I see that Phil Jones, director of the Climatic Research Unit at the University of East Anglia, has stepped aside following the controversy over the hacking of the unit’s email

Professor Jones said: “What is most important is that CRU continues its world-leading research with as little interruption and diversion as possible.

“After a good deal of consideration I have decided that the best way to achieve this is by stepping aside from the director’s role during the course of the independent review.”

Professor Peter Liss will become acting director while the review is conducted, the university said.

At the time that the theft of the data was revealed climate sceptics picked up on the word “trick” in one e-mail from 1999 and talk of “hiding the decline”.

Professor Jones said the e-mail was genuine but taken “completely out of context”.

He released a copy of the actual e-email which reads: “I’ve just completed Mike’s Nature trick of adding in the real temps to each series for the last 20 years (ie from 1981 onwards) and from 1961 for Keith’s to hide the decline.”

Professor Jones said: “The first thing to point out is that this refers to one diagram - not a scientific paper.

“The word ‘trick’ was used here colloquially as in a clever thing to do.
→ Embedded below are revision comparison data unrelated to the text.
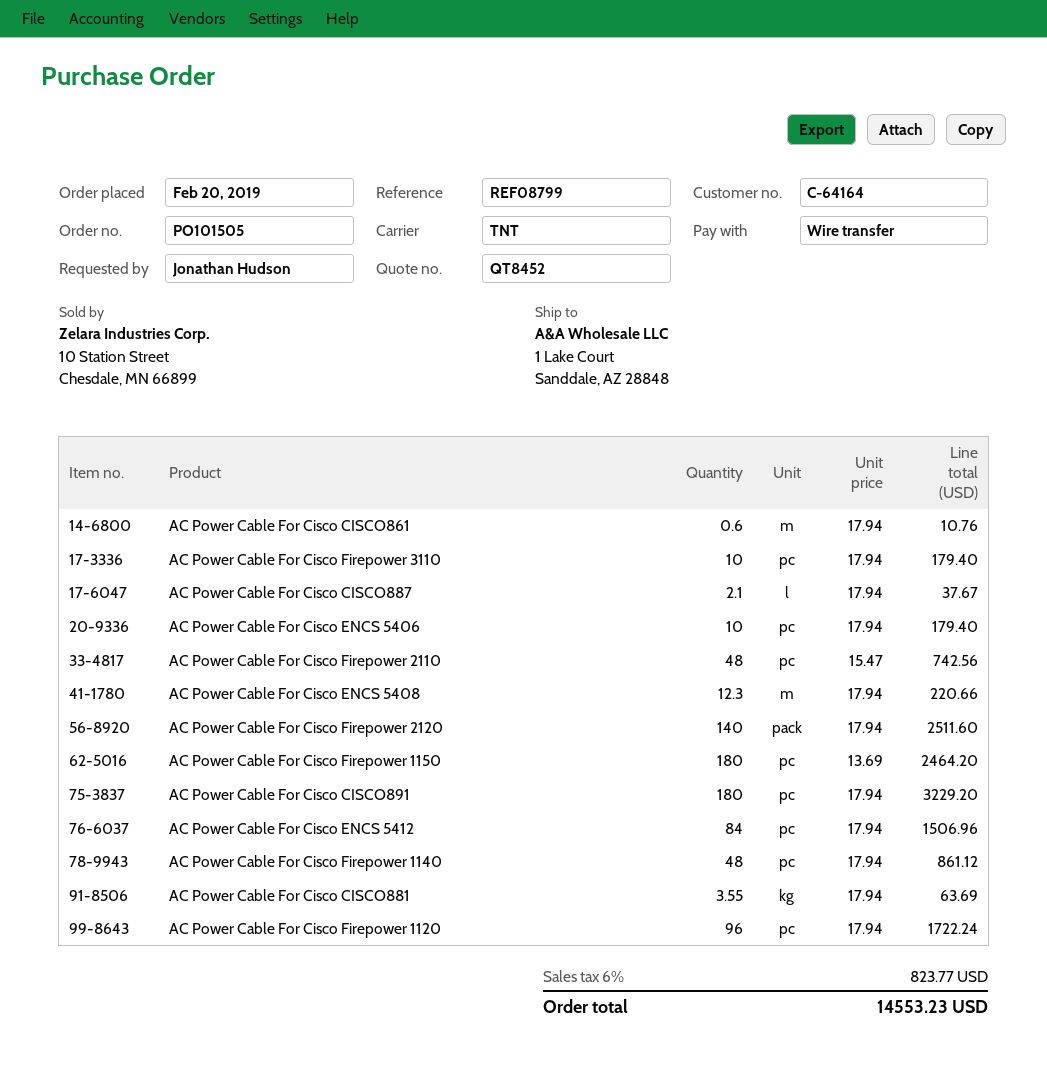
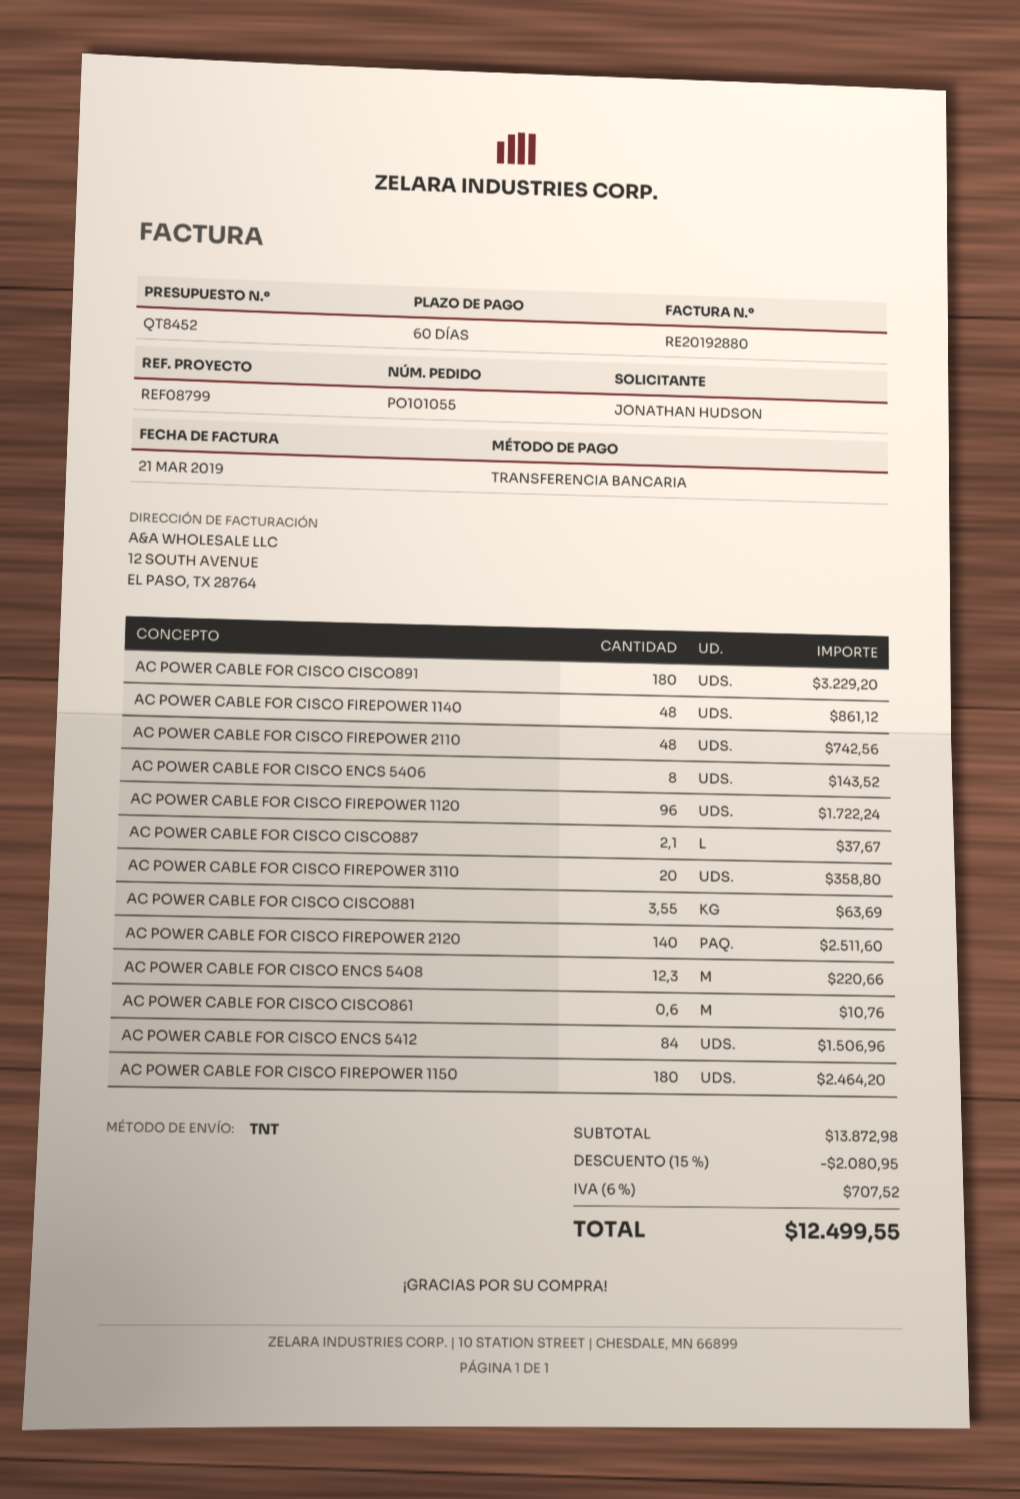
order number: PO101505 -> PO101055
AC Power Cable For Cisco Firepower 3110: 10 for 179.40 -> 20 for 358.80
AC Power Cable For Cisco ENCS 5406: 10 for 179.40 -> 8 for 143.52
discount: none -> 15% = 2080.95
tax: 6% = 823.77 -> 6% = 707.52
total: 14553.23 -> 12499.55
It is ludicrous to suggest that it refers to anything untoward.”

It’s important to note that his temporary (I hope) resignation is not an admission of any guilt or impropriety in the unit’s work. He clearly stands by the data they have gathered and the methods which they have used to analyse that data. Robert Watson, UEA’s Professor of Environmental Sciences and a DEFRA Chief Scientific Advisor, has made a similar point on the radio the other day. The CRU data has been corroborated by other agencies around the world, notably NASA and NOAA, (the USA’s National Oceanic and Atmospheric Administration), and nothing in the leaked emails changes that.

The climate change ’skeptics’ have been keen to trumpet this as evidence as some sort of conspiracy within the scientific community. There are two things that puzzle me about this.

First, what would the purpose of such a conspiracy be? The pursuit of funding? That’s hardly credible, but more so than the alternative that’s sometimes presented — that the climate change scientists are working for (or part of) some massive worldwide cabal bent on seizing political power.

Second, is there any evidence from history that suggests that scientists would get away with such a conspiracy? Whenever scientific fraud has been discovered, it has been by scientists. To believe that the case for anthropogenic climate change is a conspiracy, you have to believe that a whole discipline has abandoned the scientific method in order to pursue some other agenda. An individual might go bad. A department, possibly. Even an institution. But a whole discipline? Please.

But if we’re looking for conspiracies, let’s pause and ask ourselves how and why these leaked emails have been released so close to the Copenhagen conference. Is it just a coincidence? Although climate scientists and ‘greens’ are often accused of science for political purposes, I can’t help noticing that it is the ’skeptics’ who most often use arguments based on politics. Do you ever wonder why that is?

Could it be, just possibly, that it’s because the scientific argument is essentially over? The leading ’skeptics’ have never been shy of being less than truthful (Remember Channel 4’s Global Warming Swindle programme?); now it looks as though they’ve stooped to stealing email as well.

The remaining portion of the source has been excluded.